MCP Explained: How AI Agents Connect to Any Tool

June 23, 2026 · AI Agent Internals: How Coding Agents Really Work (part 2)

▶ Watch on YouTube & subscribe to The Stack Underflow

In the previous episode, we established that language models only produce text — it is the orchestrator that actually executes tools. That raises an immediate follow-up: how does the orchestrator know what tools are available, and how does it actually talk to them?

The Model Context Protocol (MCP) is the answer. It is a single, shared protocol that lets any AI host (your editor, your agent) connect to any tool server without writing bespoke integration code for each pair.

The one-sentence version: MCP defines a standard three-role architecture — host, client, server — so that one AI editor can talk to every tool, and one tool server can work with every editor, without anyone writing custom glue code.

The problem MCP solves

Before MCP existed, every AI editor had to implement its own integration for every external tool. Cursor talking to GitHub was custom code. VS Code talking to GitHub was different custom code. Add Postgres and you had yet another round of custom code for each editor.

With three editors and three tools, that is nine separate integrations. Add a new tool and every editor must update. Add a new editor and every tool must be re-integrated. The combinatorial explosion looks like this:

Before MCP:

  Cursor    ──── custom code ────▶  GitHub
  Cursor    ──── custom code ────▶  Postgres
  VS Code   ──── custom code ────▶  GitHub
  VS Code   ──── custom code ────▶  Postgres
  Claude Code─── custom code ────▶  GitHub
  Claude Code─── custom code ────▶  Postgres

  N editors × M tools = N×M integrations

MCP collapses that matrix to N + M: each editor implements MCP once, each tool implements MCP once, and they all just plug in.
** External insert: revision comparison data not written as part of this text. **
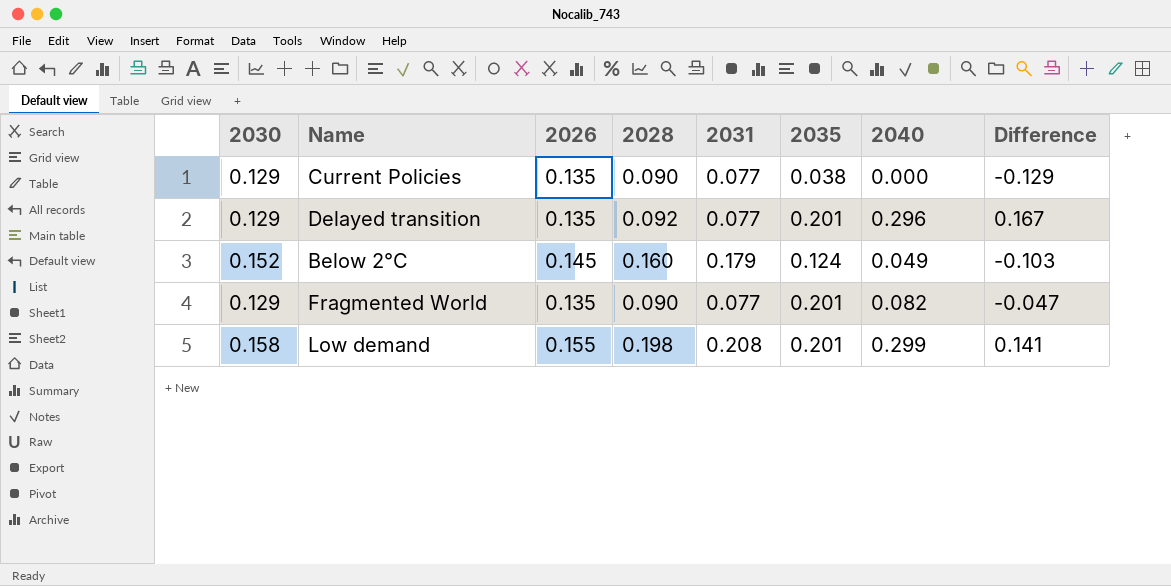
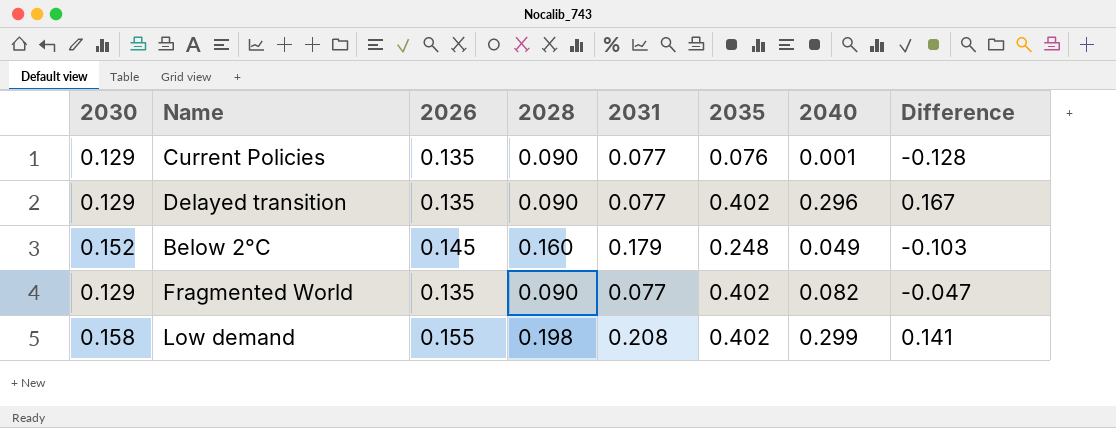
Current Policies | 2035: 0.038 -> 0.076
Current Policies | 2040: 0.000 -> 0.001
Current Policies | Difference: -0.129 -> -0.128
Delayed transition | 2028: 0.092 -> 0.090
Delayed transition | 2035: 0.201 -> 0.402
Below 2°C | 2035: 0.124 -> 0.248
Fragmented World | 2035: 0.201 -> 0.402
Low demand | 2035: 0.201 -> 0.402

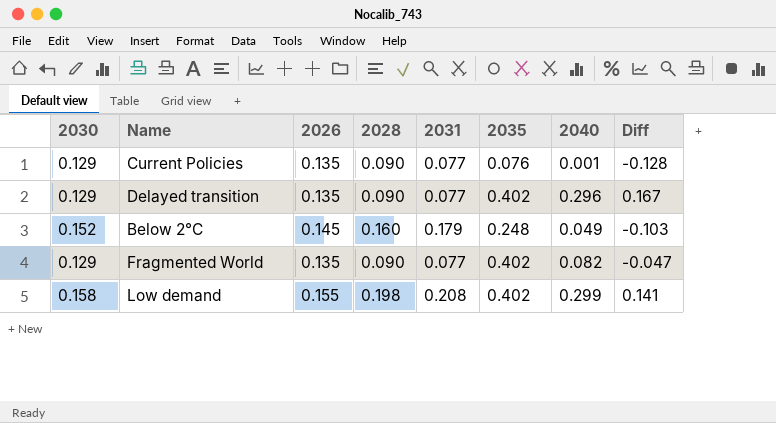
column name: Difference -> Diff

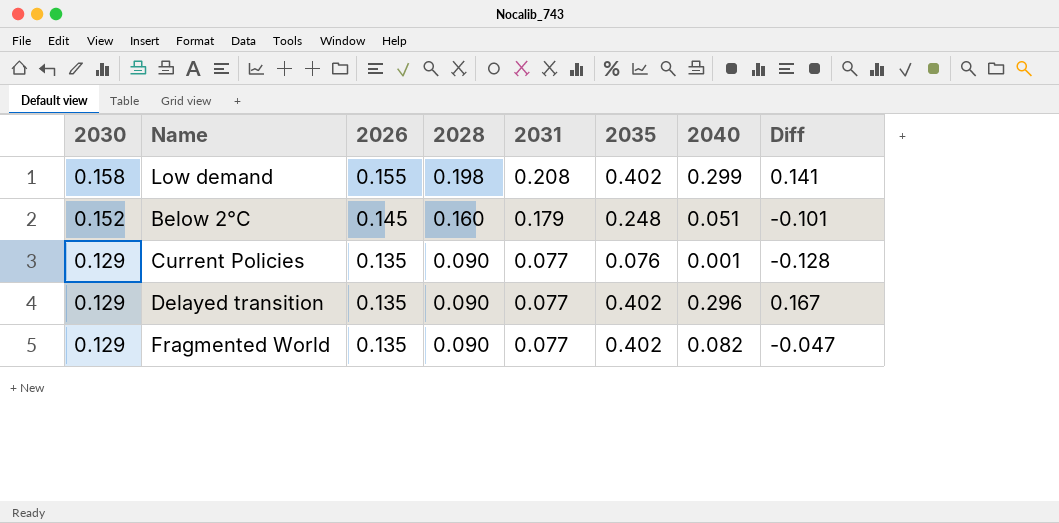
row order: none -> 2030 descending
Below 2°C | 2040: 0.049 -> 0.051
Below 2°C | Diff: -0.103 -> -0.101

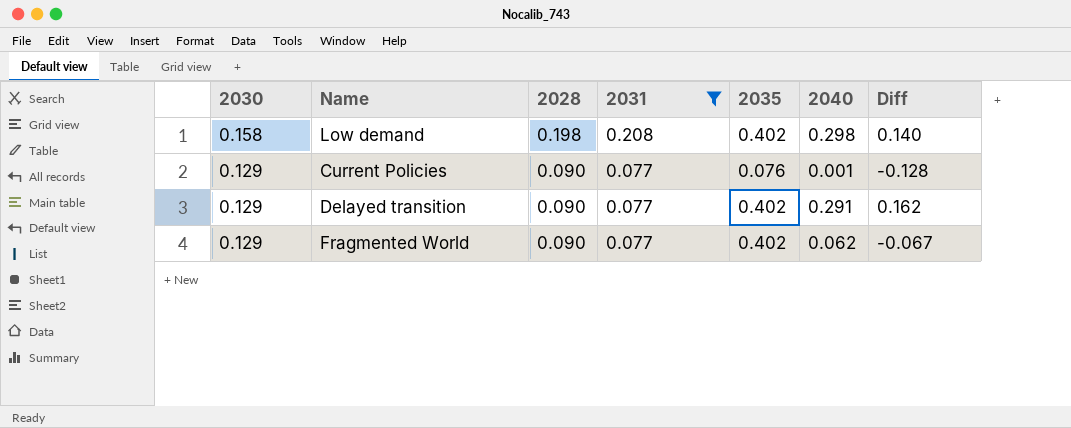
filter: none -> 2031 != 0.179
column 2026 | position: 3 -> none
Low demand | 2040: 0.299 -> 0.298
Low demand | Diff: 0.141 -> 0.140
Delayed transition | 2040: 0.296 -> 0.291
Delayed transition | Diff: 0.167 -> 0.162
Fragmented World | 2040: 0.082 -> 0.062
Fragmented World | Diff: -0.047 -> -0.067

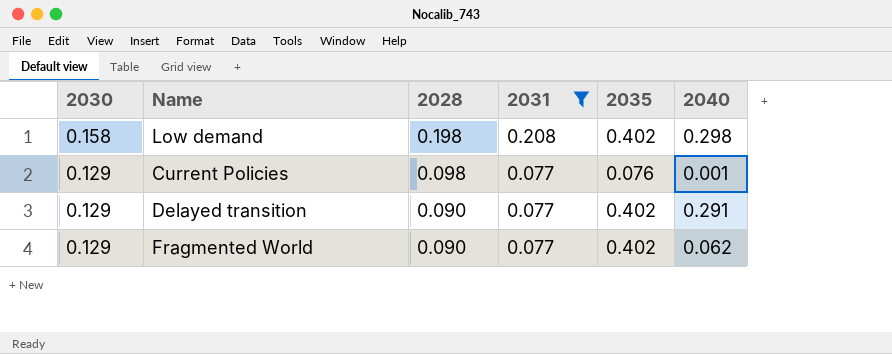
column Diff | formula: [2040] - [2030] -> none
Current Policies | 2028: 0.090 -> 0.098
The three roles: host, client, server

MCP defines exactly three roles and the distinction between them matters.

Role	What it is	Examples
Host	The AI application the user runs	Cursor, VS Code, Claude Code
Client	A small connector living inside the host	One client per server connection
Server	A separate program that exposes capabilities	A GitHub MCP server, a Postgres MCP server

The relationship to hold in your head: the host contains clients. The host is not the client. If your editor is connected to five MCP servers, it has five clients running inside it. Each client connects to exactly one server. That one-to-one pairing keeps the system clean and the failure domain isolated.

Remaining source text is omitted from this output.